#### Work required:
Return the entries below word for word. No picture belongs in the copy.

START Information shown

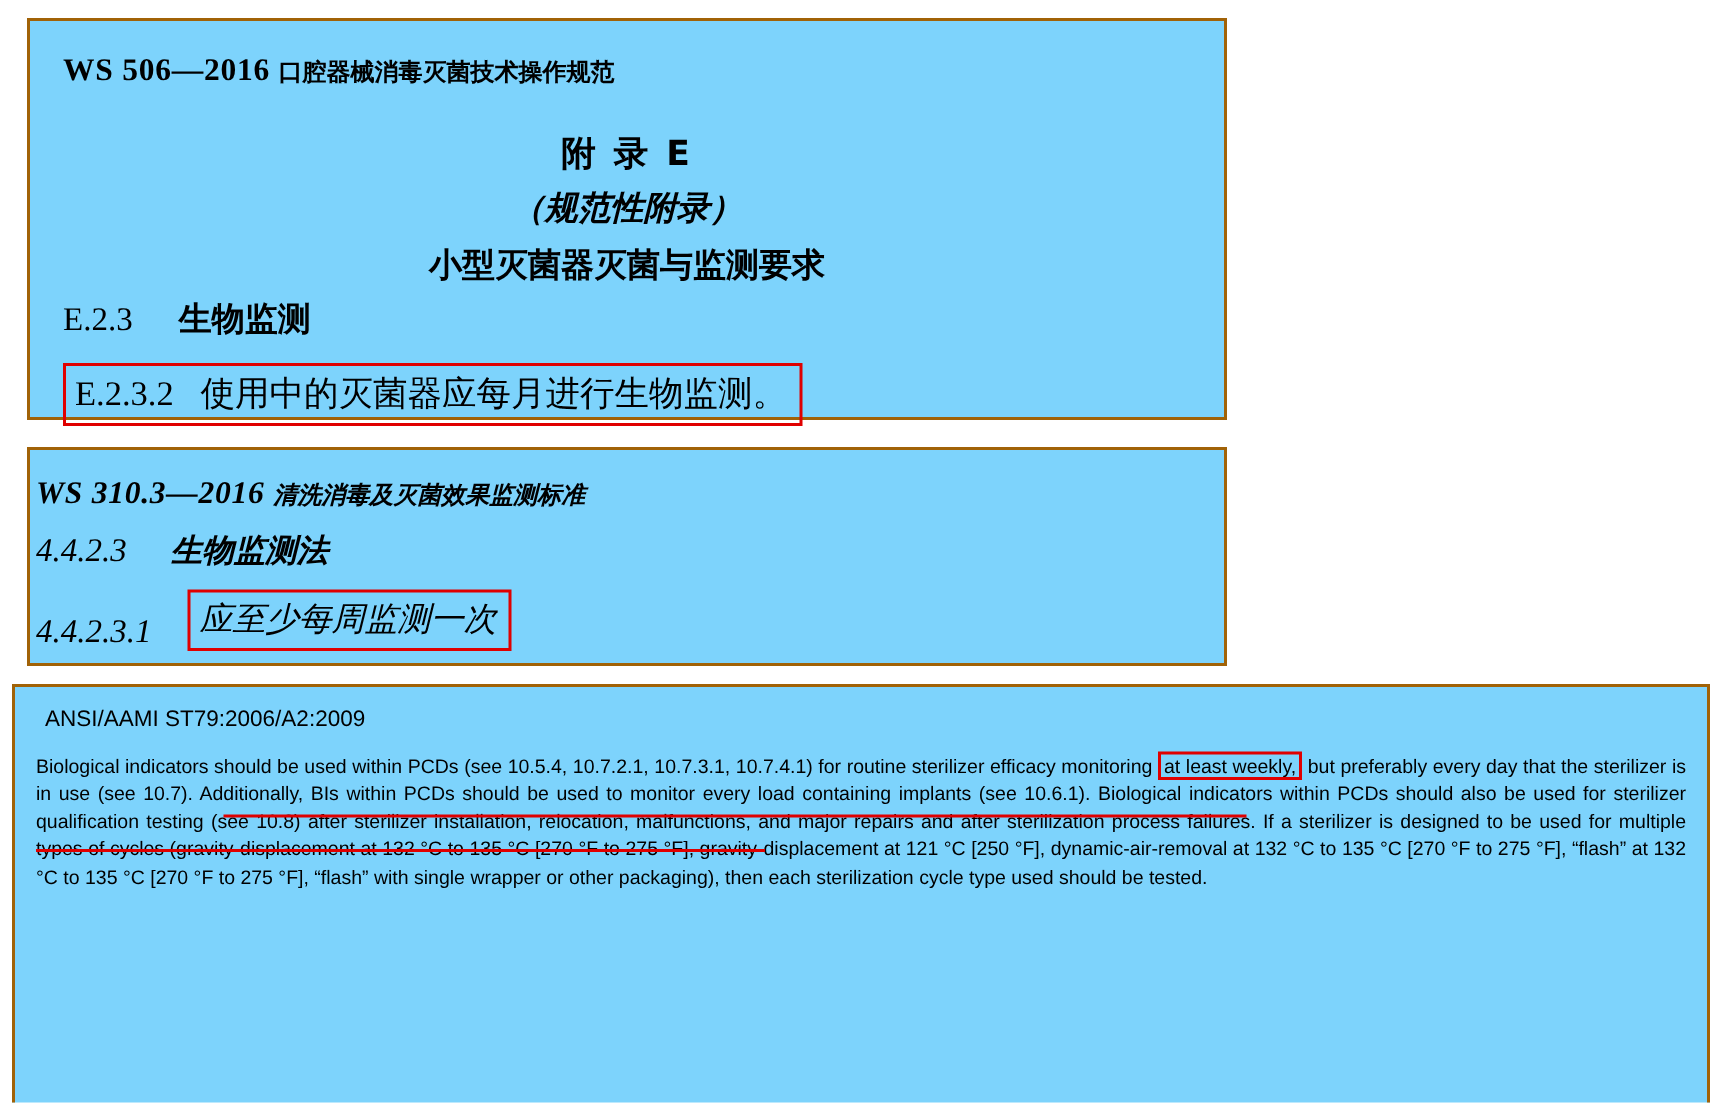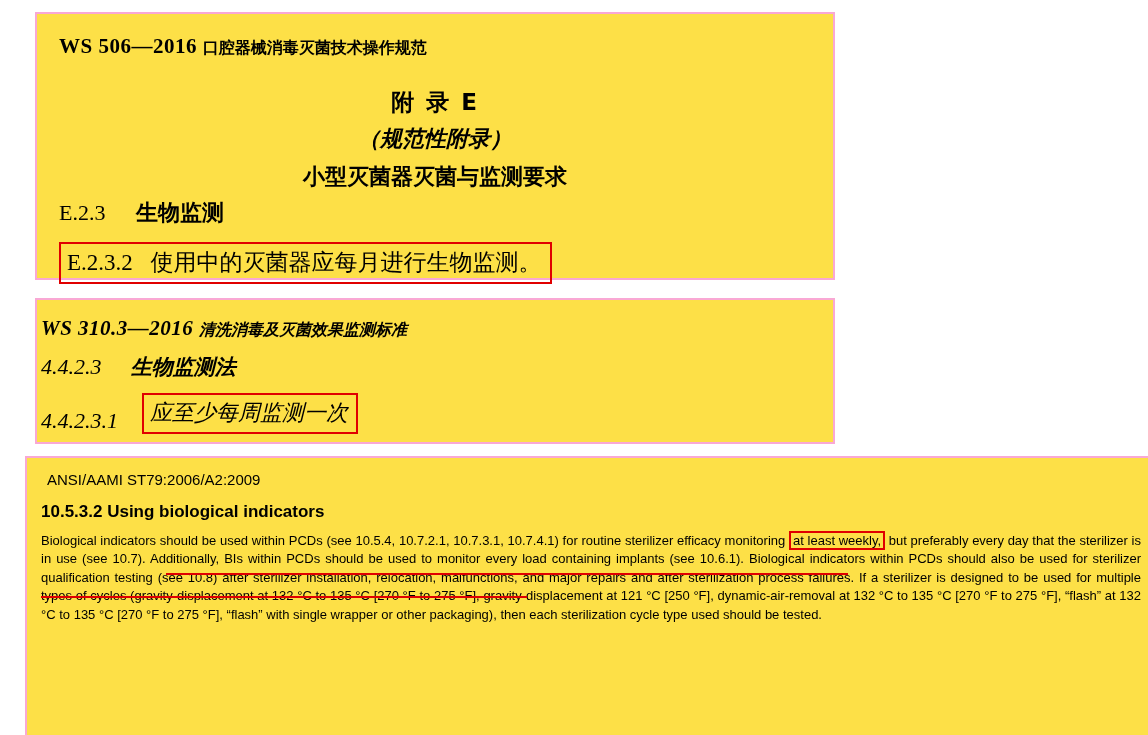--- a/index.html
+++ b/index.html
@@ -15,24 +15,23 @@
     overflow: hidden;
   }
   .page {
     position: relative;
     width: 1148px;
     height: 735px;
   }
 
   .panel {
     position: absolute;
-    border: 2px solid #f9a8d4;
-    background: #fde047;
+    border: 2px solid #a16207;
+    background: #7dd3fc;
     box-sizing: border-box;
-    margin-left: 17px;
   }
 
   
   #panel-1 {
     left: 18px;
     top: 12px;
     width: 800px;
     height: 268px;
     padding: 20px 22px;
   }
@@ -224,21 +223,20 @@
     <div class="clause-line clause-row">
       <span class="num">4.4.2.3.1</span>
       <span class="redbox">
         <span class="cn">应至少每周监测一次</span>
       </span>
     </div>
   </div>
 
   <div class="panel" id="panel-3">
     <div class="ansi-ref">ANSI/AAMI ST79:2006/A2:2009</div>
-    <div class="ansi-head">10.5.3.2 Using biological indicators</div>
     <div class="ansi-body">
       <span>Biological indicators should be used within PCDs (see 10.5.4, 10.7.2.1, 10.7.3.1, 10.7.4.1) for routine sterilizer efficacy monitoring </span><span class="hl-weekly">at least weekly,</span><span> but preferably every day that the sterilizer is in use (see 10.7). Additionally, BIs within PCDs should be used to monitor every load containing implants (see 10.6.1). Biological indicators within PCDs should also be used for sterilizer qualification testing (see 10.8) after sterilizer installation, relocation, malfunctions, and major repairs and after sterilization process failures. If a sterilizer is designed to be used for multiple types of cycles (gravity-displacement at 132 °C to 135 °C [270 °F to 275 °F], gravity-displacement at 121 °C [250  °F], dynamic-air-removal at 132 °C to 135 °C [270 °F to 275 °F], “flash” at 132 °C to 135 °C [270 °F to 275 °F], “flash” with single wrapper or other packaging), then each sterilization cycle type used should be tested.</span>
       <span class="red-underline-1"></span>
       <span class="red-underline-2"></span>
     </div>
   </div>
 
 </div>
 
 </body></html>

END Information shown

#### Your response:
--- a/index.html
+++ b/index.html
@@ -15,24 +15,23 @@
     overflow: hidden;
   }
   .page {
     position: relative;
     width: 1148px;
     height: 735px;
   }
 
   .panel {
     position: absolute;
-    border: 2px solid #f9a8d4;
-    background: #fde047;
+    border: 2px solid #a16207;
+    background: #7dd3fc;
     box-sizing: border-box;
-    margin-left: 17px;
   }
 
   
   #panel-1 {
     left: 18px;
     top: 12px;
     width: 800px;
     height: 268px;
     padding: 20px 22px;
   }
@@ -224,21 +223,20 @@
     <div class="clause-line clause-row">
       <span class="num">4.4.2.3.1</span>
       <span class="redbox">
         <span class="cn">应至少每周监测一次</span>
       </span>
     </div>
   </div>
 
   <div class="panel" id="panel-3">
     <div class="ansi-ref">ANSI/AAMI ST79:2006/A2:2009</div>
-    <div class="ansi-head">10.5.3.2 Using biological indicators</div>
     <div class="ansi-body">
       <span>Biological indicators should be used within PCDs (see 10.5.4, 10.7.2.1, 10.7.3.1, 10.7.4.1) for routine sterilizer efficacy monitoring </span><span class="hl-weekly">at least weekly,</span><span> but preferably every day that the sterilizer is in use (see 10.7). Additionally, BIs within PCDs should be used to monitor every load containing implants (see 10.6.1). Biological indicators within PCDs should also be used for sterilizer qualification testing (see 10.8) after sterilizer installation, relocation, malfunctions, and major repairs and after sterilization process failures. If a sterilizer is designed to be used for multiple types of cycles (gravity-displacement at 132 °C to 135 °C [270 °F to 275 °F], gravity-displacement at 121 °C [250  °F], dynamic-air-removal at 132 °C to 135 °C [270 °F to 275 °F], “flash” at 132 °C to 135 °C [270 °F to 275 °F], “flash” with single wrapper or other packaging), then each sterilization cycle type used should be tested.</span>
       <span class="red-underline-1"></span>
       <span class="red-underline-2"></span>
     </div>
   </div>
 
 </div>
 
 </body></html>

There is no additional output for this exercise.